Pierre-Joseph-Didier Boissieu
- Département
- Isère
- Naissance
- 15 mars 1754, à Saint-Marcellin
- Mort
- 23 novembre 1812, à Saint-Marcellin
- Ordre en 1789
- Tiers état — Avocat et lieutenant de police au bailliage de Saint-Marcellin, fils d'un docteur en médecine consul de la ville ; la particule portée par la famille ne recouvre aucune noblesse établie.
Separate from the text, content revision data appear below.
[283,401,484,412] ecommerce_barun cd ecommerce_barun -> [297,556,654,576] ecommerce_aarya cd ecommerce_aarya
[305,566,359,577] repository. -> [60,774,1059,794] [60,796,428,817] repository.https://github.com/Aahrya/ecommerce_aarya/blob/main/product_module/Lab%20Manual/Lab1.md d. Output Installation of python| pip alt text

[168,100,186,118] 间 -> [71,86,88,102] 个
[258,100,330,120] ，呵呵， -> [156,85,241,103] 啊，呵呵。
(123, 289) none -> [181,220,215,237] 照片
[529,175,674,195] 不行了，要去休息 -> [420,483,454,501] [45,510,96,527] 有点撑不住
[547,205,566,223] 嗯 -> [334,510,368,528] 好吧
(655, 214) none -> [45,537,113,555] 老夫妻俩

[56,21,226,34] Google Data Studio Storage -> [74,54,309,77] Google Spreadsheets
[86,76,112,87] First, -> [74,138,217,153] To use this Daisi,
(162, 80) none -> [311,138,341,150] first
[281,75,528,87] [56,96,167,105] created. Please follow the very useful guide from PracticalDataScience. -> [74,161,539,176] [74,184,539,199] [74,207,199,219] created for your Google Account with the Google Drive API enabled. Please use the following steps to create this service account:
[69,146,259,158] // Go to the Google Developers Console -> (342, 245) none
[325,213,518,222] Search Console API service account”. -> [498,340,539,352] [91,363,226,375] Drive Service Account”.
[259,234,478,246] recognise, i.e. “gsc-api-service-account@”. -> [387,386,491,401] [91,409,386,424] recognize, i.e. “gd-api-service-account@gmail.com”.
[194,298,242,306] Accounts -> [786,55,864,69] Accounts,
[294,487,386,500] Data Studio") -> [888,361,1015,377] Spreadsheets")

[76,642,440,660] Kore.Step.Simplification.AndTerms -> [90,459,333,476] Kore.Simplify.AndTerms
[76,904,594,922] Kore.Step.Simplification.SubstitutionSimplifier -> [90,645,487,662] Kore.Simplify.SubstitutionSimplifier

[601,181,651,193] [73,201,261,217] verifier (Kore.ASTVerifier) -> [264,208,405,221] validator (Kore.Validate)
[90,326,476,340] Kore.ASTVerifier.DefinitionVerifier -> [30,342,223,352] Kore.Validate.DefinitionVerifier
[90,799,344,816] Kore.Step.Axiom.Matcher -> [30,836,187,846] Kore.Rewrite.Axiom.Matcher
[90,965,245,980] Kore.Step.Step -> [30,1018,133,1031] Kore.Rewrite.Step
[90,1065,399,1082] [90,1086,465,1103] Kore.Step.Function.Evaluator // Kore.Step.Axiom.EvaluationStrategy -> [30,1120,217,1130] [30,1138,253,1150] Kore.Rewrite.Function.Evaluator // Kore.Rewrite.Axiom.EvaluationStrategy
Pierre-Joseph-Didier Boissieu naît en 1754 à Saint-Marcellin, dans une famille dauphinoise de médecins et d'hommes de loi ; son frère cadet accompagnera La Pérouse comme naturaliste. Avocat et lieutenant de police au bailliage de sa ville, il est élu suppléant de l'Isère à l'Assemblée législative en 1791, puis siège à la Convention à partir de septembre 1792, parmi les modérés de la Plaine. Au procès, il déclare le roi coupable, se partage sur l'appel au peuple, demande la réclusion pendant la guerre suivie du bannissement, et refuse le sursis. Il vote ensuite la mise en accusation de Marat. Élu aux Cinq-Cents en 1795, il démissionne aussitôt, devient conseiller d'arrondissement et meurt dans sa ville natale en 1812.
Ses quatre votes
Louis Capet est-il coupable de conspiration contre la liberté publique et d'attentats contre la sûreté générale de l'État ?
oui
Le jugement de la Convention nationale contre Louis Capet sera-t-il soumis à la ratification du peuple ?
comme juge non, comme législateur oui (le non sera retenu)
Quelle peine sera infligée à Louis ?
réclusion pendant la guerre et bannissement à la paix
Y aura-t-il un sursis à l'exécution du jugement de Louis Capet ?
non
Ce qui reste incertain
- Aucune source généalogique n'a pu être consultée sur la famille de Boissieu de Saint-Marcellin : les notices la présentent comme une famille bourgeoise de robe et de médecine, sans confirmer ni infirmer une noblesse.